# Equipment sliding around belt



## AtomSphere (Jun 12, 2006)

What would you suggest to me to reduce or stop pouche's from sliding back and forth your belt? My belt is a 1.75" bianchi belt


----------



## ACMarina (Jun 12, 2006)

Beltkeepers??


----------



## Yager (Jun 12, 2006)

i use velcro for my 3 gun rig...works great!


----------



## AtomSphere (Jun 13, 2006)

ACMarina said:


> Beltkeepers??


 
I thought belt keepers are for holding a belt over another belt? Like holding up a police officer's belt over a smaller belt on his pants?


----------



## DonShock (Jun 13, 2006)

One technique I've used where the belt slot fairly closely matches the belt width is to put a fairly wide rubber band around the belt and then work the pouch over the belt and rubber band. As long as the belt loop is fairly snug, it stays in place well but if the loop is too big it will still slide around. There needs to be a little tension to hold the belt loop in contact with the rubber band all the time. It also only works for preventing horizontal sliding. It usually won't keep a heavy pouch from sliding if you take the belt off and let it dangle vertically.


----------



## ACMarina (Jun 13, 2006)

That's generally what beltkeepers are for, but you could easily use them to keep things from moving around..


----------



## mikeymoto (Jun 13, 2006)

I also dislike sliding belt bling. One thing I have been able to do is fit the holster to my plain old 1.5" belt size. For example, the Gerber pouch I use to hold my HDS EDC had a sewn-on belt loop which would support belts up to ~2 inches. That extra room made the sheath really slidey. So I pointed this out to my wife and she happily put some stitching through the belt loop to tighten it up to my 1.5" belt size. Now the belt slides through the loop with very little free play, and the sheath sits wherever I put it, but I can still slide it out of the way to access pockets, etc.


----------



## AtomSphere (Jun 14, 2006)

mikeymoto said:


> I also dislike sliding belt bling. One thing I have been able to do is fit the holster to my plain old 1.5" belt size. For example, the Gerber pouch I use to hold my HDS EDC had a sewn-on belt loop which would support belts up to ~2 inches. That extra room made the sheath really slidey. So I pointed this out to my wife and she happily put some stitching through the belt loop to tighten it up to my 1.5" belt size. Now the belt slides through the loop with very little free play, and the sheath sits wherever I put it, but I can still slide it out of the way to access pockets, etc.


 
Its tight but it still slides for me. So there is no belt keepers that just wrap around 1 piece of 1.75" belt. I've got the impression that belt keepers are straps that goes around the belt tightly and prevents equipment movement.

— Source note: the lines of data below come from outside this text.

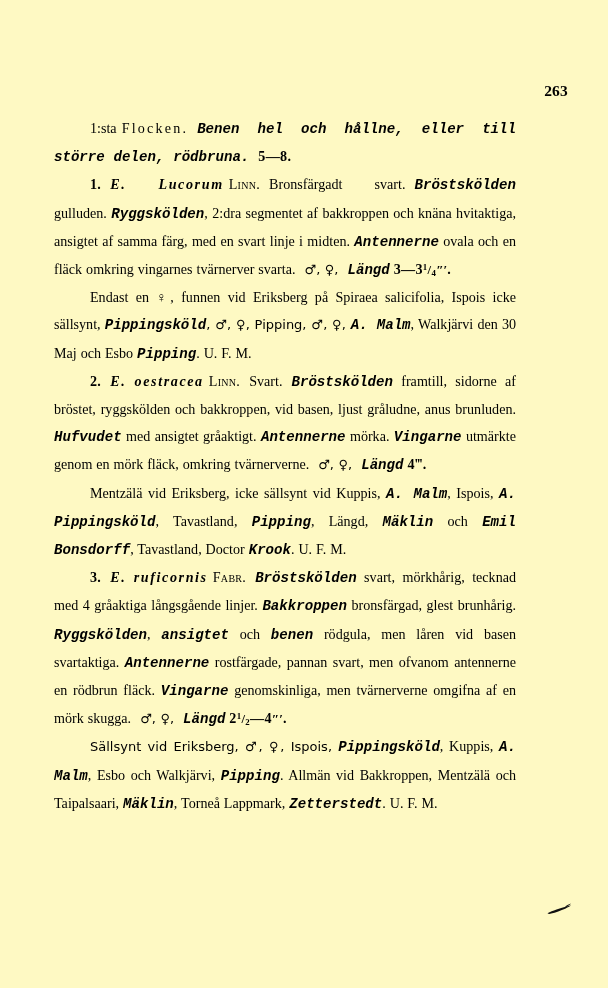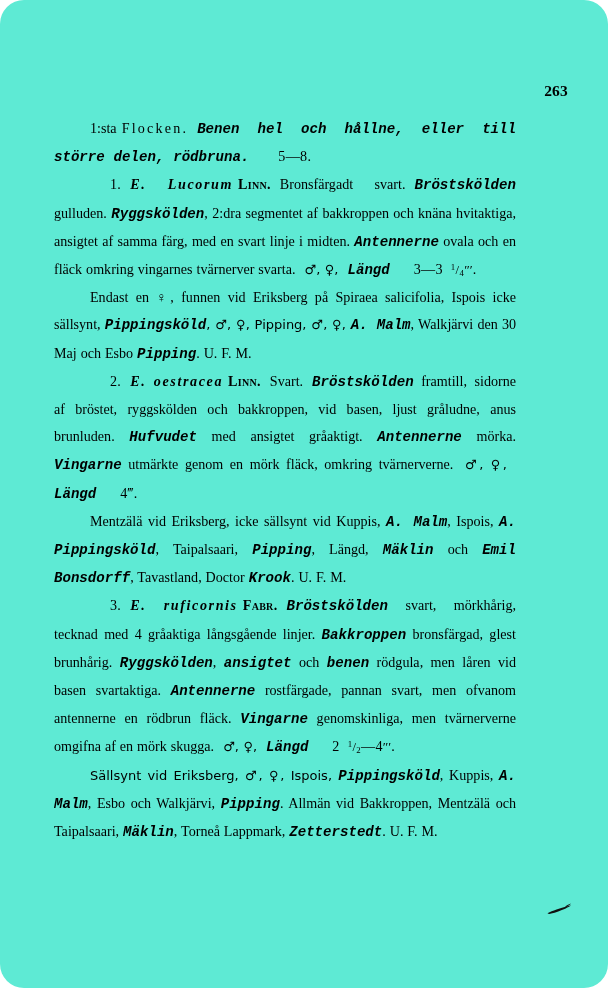--- a/index.html
+++ b/index.html
@@ -12,22 +12,21 @@
     height: 988px;
     position: relative;
     overflow: hidden;
     font-family: "Liberation Serif", "DejaVu Serif", serif;
     color: #000000;
   }
 
   .page {
     position: absolute;
     inset: 0;
-    background: #5eead4;
-    border-radius: 24px;
+    background: #fef9c3;
   }
 
   
   .folio {
     position: absolute;
     top: 82px;
     right: 40px;
     font-size: 15.5px;
     font-weight: bold;
     letter-spacing: 0.2px;
@@ -72,41 +71,40 @@
   
   i.sp {
     font-style: italic;
     font-weight: bold;
     letter-spacing: 1.6px;
   }
 
   
   span.sc {
     font-variant: small-caps;
-    font-weight: bold;
+    font-weight: normal;
     letter-spacing: 0.3px;
   }
 
   
   b.num {
-    font-weight: normal;
+    font-weight: bold;
     letter-spacing: 0.3px;
-    margin-left: 20px;
   }
 
   
   span.sym {
     font-family: "DejaVu Sans", sans-serif;
     font-size: 13px;
     font-weight: normal;
     line-height: 1;
   }
 
   
-  span.frac { font-size: 0.98em; padding-left: 8px; }
+  span.frac { font-size: 0.98em; }
   span.frac sup {
     font-size: 0.64em;
     vertical-align: 0.45em;
     line-height: 0;
   }
   span.frac sub {
     font-size: 0.64em;
     vertical-align: -0.18em;
     line-height: 0;
   }
@@ -153,21 +151,21 @@
 
     <p class="para">
       <span>Endast en ♀, funnen vid Eriksberg på Spiraea salicifolia, Ispois icke sällsynt, </span><i class="em">Pippingsköld</i><span class="sym">, ♂, ♀, Pipping, ♂, ♀, </span><i class="em">A. Malm</i><span>, Walkjärvi den 30 Maj och Esbo </span><i class="em">Pipping</i><span>. U. F. M.</span>
     </p>
 
     <p class="para">
       <b class="num">2.</b><span class="gap"></span><i class="sp">E.</i>&nbsp;<i class="sp">oestracea</i><span class="gap-sm"></span><span class="sc">Linn.</span><span class="gap"></span><span>Svart.</span><span class="gap"></span><span><i class="em">Bröstskölden</i><span> framtill, sidorne af bröstet, ryggskölden och bakkroppen, vid basen, ljust gråludne, anus brunluden. </span><i class="em">Hufvudet</i><span> med ansigtet gråaktigt. </span><i class="em">Antennerne</i><span> mörka. </span><i class="em">Vingarne</i><span> utmärkte genom en mörk fläck, omkring tvärnerverne.</span></span><span class="gap"></span><span class="sym">♂, ♀,</span><span class="gap"></span><i class="em">Längd</i>&nbsp;<b class="num">4‴.</b>
     </p>
 
     <p class="para">
-      <span>Mentzälä vid Eriksberg, icke sällsynt vid Kuppis, </span><i class="em">A. Malm</i><span>, Ispois, </span><i class="em">A. Pippingsköld</i><span>, Taipalsaari, </span><i class="em">Pipping</i><span>, Längd, </span><i class="em">Mäklin</i><span> och </span><i class="em">Emil Bonsdorff</i><span>, Tavastland, Doctor </span><i class="em">Krook</i><span>. U. F. M.</span>
+      <span>Mentzälä vid Eriksberg, icke sällsynt vid Kuppis, </span><i class="em">A. Malm</i><span>, Ispois, </span><i class="em">A. Pippingsköld</i><span>, Tavastland, </span><i class="em">Pipping</i><span>, Längd, </span><i class="em">Mäklin</i><span> och </span><i class="em">Emil Bonsdorff</i><span>, Tavastland, Doctor </span><i class="em">Krook</i><span>. U. F. M.</span>
     </p>
 
     <p class="para">
       <b class="num">3.</b><span class="gap"></span><i class="sp">E.</i>&nbsp;<i class="sp">ruficornis</i><span class="gap-sm"></span><span class="sc">Fabr.</span><span class="gap"></span><span><i class="em">Bröstskölden</i><span> svart, mörkhårig, tecknad med 4 gråaktiga långsgående linjer. </span><i class="em">Bakkroppen</i><span> bronsfärgad, glest brunhårig. </span><i class="em">Ryggskölden</i><span>, </span><i class="em">ansigtet</i><span> och </span><i class="em">benen</i><span> rödgula, men låren vid basen svartaktiga. </span><i class="em">Antennerne</i><span> rostfärgade, pannan svart, men ofvanom antennerne en rödbrun fläck. </span><i class="em">Vingarne</i><span> genomskinliga, men tvärnerverne omgifna af en mörk skugga.</span></span><span class="gap"></span><span class="sym">♂, ♀,</span><span class="gap"></span><i class="em">Längd</i>&nbsp;<b class="num"><span>2</span><span class="frac"><sup>1</sup><span class="slash">/</span><sub>2</sub></span>—<span>4</span><span class="prime">″′</span>.</b>
     </p>
 
     <p class="para">
       <span class="sym">Sällsynt vid Eriksberg, ♂, ♀, Ispois, </span><i class="em">Pippingsköld</i><span>, Kuppis, </span><i class="em">A. Malm</i><span>, Esbo och Walkjärvi, </span><i class="em">Pipping</i><span>. Allmän vid Bakkroppen, Mentzälä och Taipalsaari, </span><i class="em">Mäklin</i><span>, Torneå Lappmark, </span><i class="em">Zetterstedt</i><span>. U. F. M.</span>
     </p>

Whats the actual function of a belt keeper?


----------



## Reptilezs (Jun 14, 2006)

belt keepers hold a duty belt on top of a dress/pants belt.


----------



## AtomSphere (Jun 14, 2006)

darn... Why wouldn't manufacturers come out with a product that clips on your belt tightly? Seems like a good idea for me. 

Maybe i'll just buy a big paper clip and clip it over my pants. I need to remove some of my pouches fast sometimes and i can easily remove the paper clip efficiently...

Will get some paperclips and try it out tomorrow...


----------



## ACMarina (Jun 14, 2006)

Reptilezs, yes, that is their primary function, but used in conjunction with belt loops you can also isolate beltwear and keep it from moving.. just because something has a primary function doesn't mean there isn't a secondary..


----------



## iNDiGLo (Jun 14, 2006)

When i read the thread title and it said "equipment" i TOTALLY was thinking something else...my bad!

:lolsign:


----------



## AtomSphere (Jun 15, 2006)

ACMarina said:


> Reptilezs, yes, that is their primary function, but used in conjunction with belt loops you can also isolate beltwear and keep it from moving.. just because something has a primary function doesn't mean there isn't a secondary..


belt loops? i juz searched the net and belt loops look like key chain holders....


----------



## ACMarina (Jun 15, 2006)

I meant the belt loops already on your trousers - ya know, the thing that holds the belt there?? There's usually like 5 or 6 of them, you thread the belt through them..


----------



## edakoppo (Jun 15, 2006)

Try taking a small piece of an old mouse pad and gluing it into place inside the belt loop, rubber side against the belt. An acquaintance who makes kydex belt sheaths uses this method.


----------



## CLHC (Jun 15, 2006)

Alice Clips? :thinking:


----------



## AtomSphere (Jun 15, 2006)

CHC said:


> Alice Clips? :thinking:


 


Product Info said:


> Replace corroded, lost and broken clips on all your gear. Slide lock clips are used to retain pouches, canteens, and other gear on your equipment belts and web straps. Alice belt keepers are made of black anodized spring steel.


 
Slide stop? Its designed for it?(stopping sliding)


----------



## CLHC (Jun 15, 2006)

Indeed it is!


----------



## AtomSphere (Jun 15, 2006)

OMG! you are my saviour!.:rock: 

But it seems that it only comes in one size.... I searched a few sources and it didn't state what belt size it for to...


----------



## AtomSphere (Aug 3, 2006)

i bought a pair of alice clips today and it works quite well, now if only it comes in different sizes, that will be great!


----------